The agroforestry associations in this research, involving species such as Espavel, Guapinol, and Poró, suggest they can help mitigate some of the challenges associated with lowland coffee production, such as high temperatures and soil degradation. By providing shade, improving soil fertility, and enhancing water retention, these systems can help stabilize coffee production and ensure long-term sustainability. Additionally, the reduced mortality rates observed in agroforestry systems highlight their potential to improve the overall resilience of coffee crops to environmental challenges, making them a key strategy for climate change adaptation [6].

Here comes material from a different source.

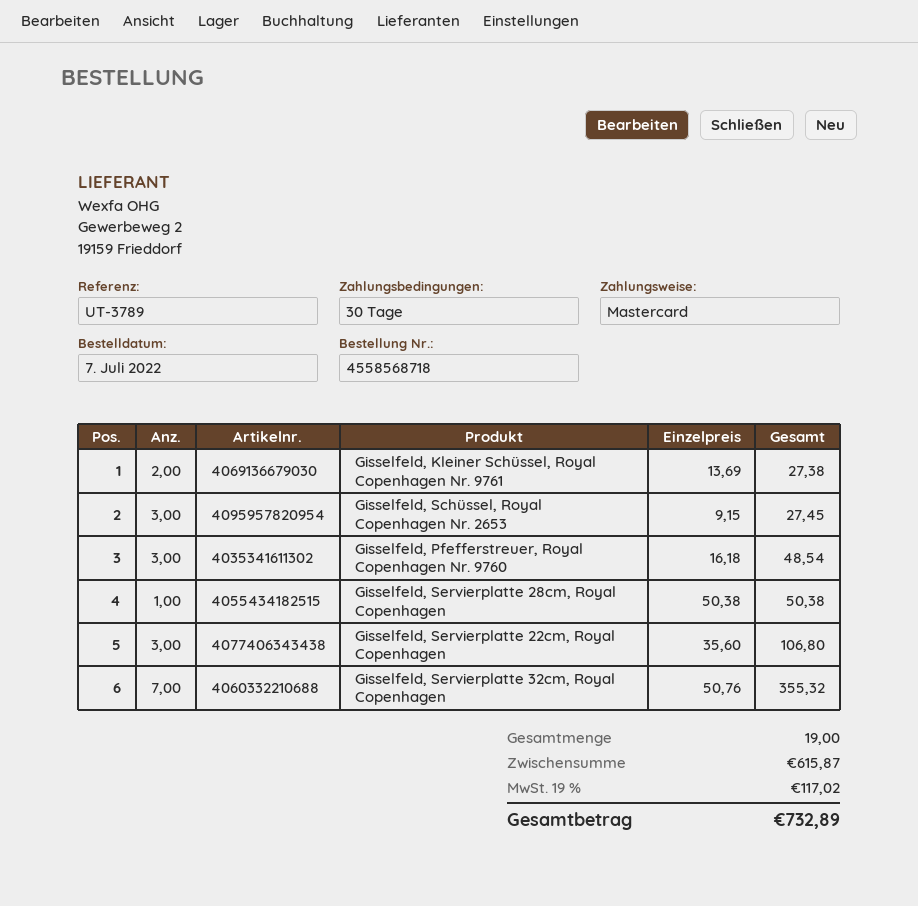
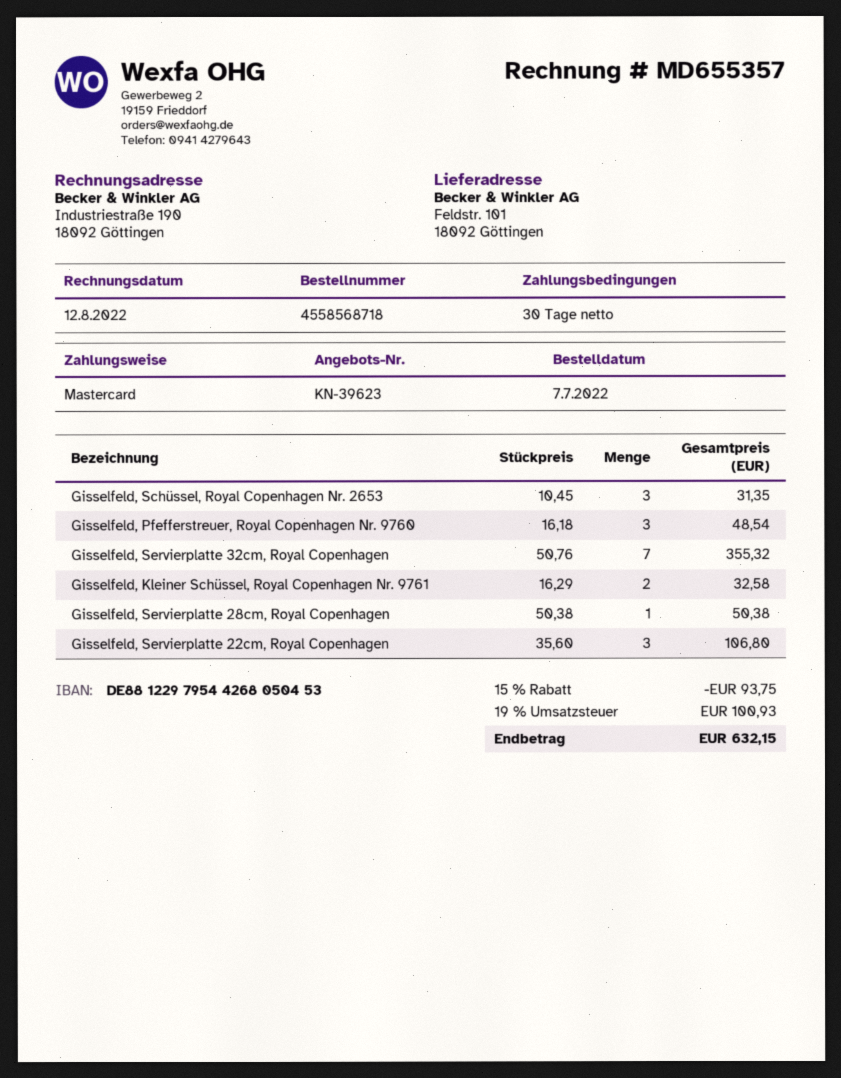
Gisselfeld, Kleiner Schüssel, Royal Copenhagen Nr. 9761: 2 x 13.69 = 27.38 -> 2 x 16.29 = 32.58
Gisselfeld, Schüssel, Royal Copenhagen Nr. 2653: 3 x 9.15 = 27.45 -> 3 x 10.45 = 31.35
discount: none -> 15% = 93.75
tax: 19% = 117.02 -> 19% = 100.93
total: 732.89 -> 632.15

When analyzing coffee production in various coffee-growing regions of Costa Rica [20], traditional areas such as Los Santos, Valle Occidental, and Valle Central register the highest yields per hectare, reaching 27.73, 17.65, and 21.09 fanegas/ha, respectively, equivalent to 6.93, 4.41, and 5.27 t/ha. In contrast, the Espavel-Poró and Guapinol-Poró associations recorded yields of 3.35 t/ha and 3.28 t/ha, equivalent to 13.40 fanegas/ha and 13.12 fanegas/ha. Although the yields are lower than in traditional regions, they are higher than in areas such as Pérez Zeledón (11.63 fanegas/ha, 2.91 t/ha), Coto Brus (11.05 fanegas/ha, 2.76 t/ha), and the Zona Norte (8.64 fanegas/ha, 2.16 t/ha).

5. Conclusions

In conclusion, this study demonstrates the potential of agroforestry systems, combined with differentiated fertilization strategies, to enhance the growth, productivity, and resilience of Coffea arabica var. Esperanza L4A5 in lowland regions. The findings underscore the importance of shade management, with intermediate levels of shade (such as those provided by Espavel-Poró and Guapinol-Poró) proving to be particularly effective in promoting coffee growth and yield. Additionally, physical fertilization, with its gradual nutrient release, appears to offer long-term benefits for both productivity and soil health, making it a valuable tool for sustainable coffee production. As climate change continues to challenge traditional coffee-growing regions, agroforestry systems offer a promising solution for maintaining coffee production in non-conventional areas, such as the lowlands of Costa Rica’s Caribbean region.